In a cybersecurity class that I took, my professor talked about finding the balance between security and accessibility. It’s nearly impossible to create a system that is fully accessible while also being secure. We talked about the example of someone using the same password for all websites because it is easy to type, or using easy to guess passwords for a similar reason. This can lead to compromised security and accounts being hacked. Today, I will be sharing my tips on creating secure, yet easy to remember/type passwords that meet many security standards. This tutorial is written with all ages and technology abilities in mind.
“But I want to use the same password!”
I know it can be tempting to use the same password for everything. It’s easy to remember and makes logging into websites so much faster. But don’t do this! If someone figures out the password to one account, then everything can be compromised. For example- if I learn the password to your Facebook account, I can then get into your email account and change passwords on other accounts too. Not good.
Some fun facts on guessing passwords
For a user that uses a password that contains a word in the dictionary, a password with 6-8 characters can be guessed by a password-cracking program in about thirty minutes.
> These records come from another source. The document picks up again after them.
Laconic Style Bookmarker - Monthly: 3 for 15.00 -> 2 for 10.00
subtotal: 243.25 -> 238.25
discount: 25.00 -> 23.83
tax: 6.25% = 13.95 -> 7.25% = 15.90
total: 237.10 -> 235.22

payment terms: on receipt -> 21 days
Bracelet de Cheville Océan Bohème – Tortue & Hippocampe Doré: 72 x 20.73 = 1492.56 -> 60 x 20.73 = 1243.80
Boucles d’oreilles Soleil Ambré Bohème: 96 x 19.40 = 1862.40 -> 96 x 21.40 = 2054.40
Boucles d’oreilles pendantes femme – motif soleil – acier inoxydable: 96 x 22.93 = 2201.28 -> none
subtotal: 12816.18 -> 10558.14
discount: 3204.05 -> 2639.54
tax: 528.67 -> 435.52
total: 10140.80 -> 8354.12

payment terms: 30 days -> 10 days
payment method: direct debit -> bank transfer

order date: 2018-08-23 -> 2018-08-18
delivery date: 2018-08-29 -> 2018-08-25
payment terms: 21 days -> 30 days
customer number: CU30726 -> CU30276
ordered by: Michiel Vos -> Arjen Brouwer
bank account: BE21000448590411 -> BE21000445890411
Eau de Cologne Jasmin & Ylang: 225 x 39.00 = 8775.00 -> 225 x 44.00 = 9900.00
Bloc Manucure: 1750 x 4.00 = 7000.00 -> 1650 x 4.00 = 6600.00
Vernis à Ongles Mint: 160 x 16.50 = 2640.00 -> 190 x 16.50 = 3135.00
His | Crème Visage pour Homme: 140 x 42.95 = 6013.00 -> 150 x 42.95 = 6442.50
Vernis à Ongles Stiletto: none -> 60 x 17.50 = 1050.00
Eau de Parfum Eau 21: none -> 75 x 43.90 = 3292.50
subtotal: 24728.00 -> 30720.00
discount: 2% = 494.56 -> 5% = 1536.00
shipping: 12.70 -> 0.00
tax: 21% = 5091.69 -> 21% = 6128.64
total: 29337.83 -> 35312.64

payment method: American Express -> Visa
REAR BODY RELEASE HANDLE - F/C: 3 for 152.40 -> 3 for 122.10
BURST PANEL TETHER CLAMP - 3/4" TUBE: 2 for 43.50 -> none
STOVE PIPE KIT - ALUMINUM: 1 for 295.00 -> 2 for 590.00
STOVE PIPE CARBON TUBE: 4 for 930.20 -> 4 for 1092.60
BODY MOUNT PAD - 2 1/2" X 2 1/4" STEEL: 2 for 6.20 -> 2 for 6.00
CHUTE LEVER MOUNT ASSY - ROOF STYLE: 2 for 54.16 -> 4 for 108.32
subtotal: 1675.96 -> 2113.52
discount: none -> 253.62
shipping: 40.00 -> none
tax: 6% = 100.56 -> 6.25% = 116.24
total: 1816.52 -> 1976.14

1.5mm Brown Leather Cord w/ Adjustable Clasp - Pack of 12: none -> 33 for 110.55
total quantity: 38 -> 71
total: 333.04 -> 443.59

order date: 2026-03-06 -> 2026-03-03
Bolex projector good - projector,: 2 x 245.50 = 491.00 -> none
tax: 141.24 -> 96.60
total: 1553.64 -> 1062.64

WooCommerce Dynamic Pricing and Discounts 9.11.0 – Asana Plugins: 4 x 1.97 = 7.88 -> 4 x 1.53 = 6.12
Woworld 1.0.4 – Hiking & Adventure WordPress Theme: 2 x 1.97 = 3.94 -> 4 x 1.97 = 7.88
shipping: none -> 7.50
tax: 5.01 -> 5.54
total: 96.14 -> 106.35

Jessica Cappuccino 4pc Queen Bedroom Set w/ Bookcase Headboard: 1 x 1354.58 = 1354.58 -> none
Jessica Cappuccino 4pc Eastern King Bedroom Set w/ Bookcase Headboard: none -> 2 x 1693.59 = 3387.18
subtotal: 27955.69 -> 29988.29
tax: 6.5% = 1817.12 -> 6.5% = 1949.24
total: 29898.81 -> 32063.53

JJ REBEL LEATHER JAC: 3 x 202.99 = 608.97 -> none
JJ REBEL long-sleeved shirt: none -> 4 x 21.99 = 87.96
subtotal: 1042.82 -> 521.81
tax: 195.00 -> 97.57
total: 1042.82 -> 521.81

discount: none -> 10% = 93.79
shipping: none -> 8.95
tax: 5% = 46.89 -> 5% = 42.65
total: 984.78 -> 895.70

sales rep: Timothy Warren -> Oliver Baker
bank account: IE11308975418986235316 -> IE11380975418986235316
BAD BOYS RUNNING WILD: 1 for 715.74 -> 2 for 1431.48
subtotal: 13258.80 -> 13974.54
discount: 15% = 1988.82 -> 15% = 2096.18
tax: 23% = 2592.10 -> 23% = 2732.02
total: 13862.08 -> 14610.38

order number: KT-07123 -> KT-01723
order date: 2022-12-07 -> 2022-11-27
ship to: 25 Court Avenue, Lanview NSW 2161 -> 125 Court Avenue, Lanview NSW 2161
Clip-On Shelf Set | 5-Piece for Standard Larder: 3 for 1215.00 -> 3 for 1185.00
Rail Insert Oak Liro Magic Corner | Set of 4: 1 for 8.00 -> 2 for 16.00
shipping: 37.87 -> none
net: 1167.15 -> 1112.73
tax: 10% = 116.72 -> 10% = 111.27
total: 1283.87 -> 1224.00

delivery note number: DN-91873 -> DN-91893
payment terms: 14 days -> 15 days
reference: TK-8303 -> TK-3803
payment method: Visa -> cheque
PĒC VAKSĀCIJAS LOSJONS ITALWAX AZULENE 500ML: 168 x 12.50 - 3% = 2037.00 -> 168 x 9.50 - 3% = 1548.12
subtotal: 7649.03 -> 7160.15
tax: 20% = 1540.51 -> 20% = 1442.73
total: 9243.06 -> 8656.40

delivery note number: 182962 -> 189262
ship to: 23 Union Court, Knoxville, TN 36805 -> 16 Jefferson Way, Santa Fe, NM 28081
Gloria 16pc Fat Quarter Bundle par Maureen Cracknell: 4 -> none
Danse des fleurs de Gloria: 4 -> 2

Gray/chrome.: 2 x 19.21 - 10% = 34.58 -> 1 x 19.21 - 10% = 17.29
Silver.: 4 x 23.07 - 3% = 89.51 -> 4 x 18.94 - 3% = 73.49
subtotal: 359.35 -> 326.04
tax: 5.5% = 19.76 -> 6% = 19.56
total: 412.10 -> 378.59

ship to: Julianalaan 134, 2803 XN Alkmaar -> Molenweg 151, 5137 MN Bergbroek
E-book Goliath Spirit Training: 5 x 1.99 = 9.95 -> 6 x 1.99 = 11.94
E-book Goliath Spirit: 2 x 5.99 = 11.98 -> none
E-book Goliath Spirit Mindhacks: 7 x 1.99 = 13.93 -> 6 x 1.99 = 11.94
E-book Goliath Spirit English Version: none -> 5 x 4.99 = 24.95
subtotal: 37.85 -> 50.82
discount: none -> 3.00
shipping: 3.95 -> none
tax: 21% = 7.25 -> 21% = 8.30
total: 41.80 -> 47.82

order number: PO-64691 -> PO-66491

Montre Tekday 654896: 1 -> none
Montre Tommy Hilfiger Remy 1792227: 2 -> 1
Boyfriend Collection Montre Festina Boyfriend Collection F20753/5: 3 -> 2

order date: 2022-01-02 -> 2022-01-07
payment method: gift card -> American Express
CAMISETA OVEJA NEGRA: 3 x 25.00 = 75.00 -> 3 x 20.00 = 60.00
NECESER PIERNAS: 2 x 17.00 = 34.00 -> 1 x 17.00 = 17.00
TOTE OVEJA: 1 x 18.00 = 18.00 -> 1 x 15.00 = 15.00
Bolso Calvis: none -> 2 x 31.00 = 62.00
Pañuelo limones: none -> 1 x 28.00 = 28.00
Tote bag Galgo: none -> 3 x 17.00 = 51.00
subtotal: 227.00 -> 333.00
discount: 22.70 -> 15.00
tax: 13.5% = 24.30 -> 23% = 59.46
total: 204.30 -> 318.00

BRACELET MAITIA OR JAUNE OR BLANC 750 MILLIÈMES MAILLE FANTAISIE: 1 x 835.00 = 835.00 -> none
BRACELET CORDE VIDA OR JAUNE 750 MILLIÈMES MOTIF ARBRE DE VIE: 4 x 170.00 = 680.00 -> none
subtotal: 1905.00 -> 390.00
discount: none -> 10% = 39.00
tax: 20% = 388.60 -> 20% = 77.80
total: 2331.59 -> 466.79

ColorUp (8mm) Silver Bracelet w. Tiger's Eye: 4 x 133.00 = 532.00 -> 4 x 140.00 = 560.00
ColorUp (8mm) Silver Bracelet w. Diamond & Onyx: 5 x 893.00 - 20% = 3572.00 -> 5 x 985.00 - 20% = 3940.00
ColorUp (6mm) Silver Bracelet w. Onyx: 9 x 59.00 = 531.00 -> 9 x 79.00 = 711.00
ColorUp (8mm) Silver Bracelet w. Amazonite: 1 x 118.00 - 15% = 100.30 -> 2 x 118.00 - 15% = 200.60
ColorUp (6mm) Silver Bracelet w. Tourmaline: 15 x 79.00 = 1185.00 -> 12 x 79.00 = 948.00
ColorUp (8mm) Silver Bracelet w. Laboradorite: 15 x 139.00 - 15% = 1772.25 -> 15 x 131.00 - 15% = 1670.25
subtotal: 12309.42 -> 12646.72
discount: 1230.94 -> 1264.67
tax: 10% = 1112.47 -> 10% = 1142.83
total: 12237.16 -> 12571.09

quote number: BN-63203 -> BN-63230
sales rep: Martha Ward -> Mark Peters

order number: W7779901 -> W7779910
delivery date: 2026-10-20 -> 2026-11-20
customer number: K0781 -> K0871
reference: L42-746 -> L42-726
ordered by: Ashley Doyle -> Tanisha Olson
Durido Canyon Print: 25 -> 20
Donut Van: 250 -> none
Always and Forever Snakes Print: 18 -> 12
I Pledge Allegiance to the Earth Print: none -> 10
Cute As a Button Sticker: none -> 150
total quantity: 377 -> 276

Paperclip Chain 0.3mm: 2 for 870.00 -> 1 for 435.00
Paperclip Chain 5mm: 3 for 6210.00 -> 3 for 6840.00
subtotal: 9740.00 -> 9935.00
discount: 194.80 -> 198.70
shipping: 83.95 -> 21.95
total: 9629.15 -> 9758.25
By adding things such as letters, numbers, and symbols, the time to guess a password increases to be several hours, days, weeks, months, or even years.
Creating a base password
A lot of my friends use a base password that they change for each website they go on. They add characters, symbols, numbers, and other things to make it secure. Our base password will be “frenchfries” for this example.
Adding capital letters, especially at different intervals, makes passwords more difficult to guess. “frenchfries” can be upgraded to “FrenchFries” or “FrenchFrieS“, which is more difficult to guess while being easy to type.
Replace letters with numbers
Replacing letters with similar looking numbers within a word can help with security, especially if there are alternating numbers and letters. Using the “frenchfries” password, users can replace the vowels with corresponding similar looking numbers, so the password would be “fr3nchfr13s” instead. That would be much more difficult to guess, even for a machine.
Adding symbols can help make passwords more secure too. For users that use modified keyboards, pick easy to reach symbols such as periods, quotes, exclamation points, or similar. Bonus points for combining numbers and symbols. Our base password can be improved by adding just one symbol, but more is always good. Some examples are “?frenchfries“, “frenchfrie$“, or “french.fries”.
Add an extra word or letters
Remember how a program could guess a short password in 30 minutes? Add on a few extra letters or words, maybe even creating a sentence for a password. Examples could be “omgfrenchfries” or “ilikefrenchfries“.
Add the website name
Here’s a cool password trick I learned to make passwords longer. Add the website name to the end of the base password so the password is easy to remember, yet different for each website. Bonus points for adding a symbol or capital letter! If I was logging into Twitter, my password could be “frenchfriestwitter” or “frenchfries.Twitter” to make it unique.
A note on password management software
There are many great password management and generator softwares, such as LastPass. However, if you frequently use accounts on devices that are not your own, such as in a computer lab, I would caution against having these softwares generate passwords. Also, not all websites support these types of softwares- my bank and certain university websites do not. Creating your own secure passwords with these techniques is always a smart thing to do.
While it may be difficult to create the perfect balance of accessibility, ease of use, and security, I hope that these tips will help you to improve the security on your accounts and create better passwords that are easy to remember.
Oh, and sorry if you now want french fries after reading this post!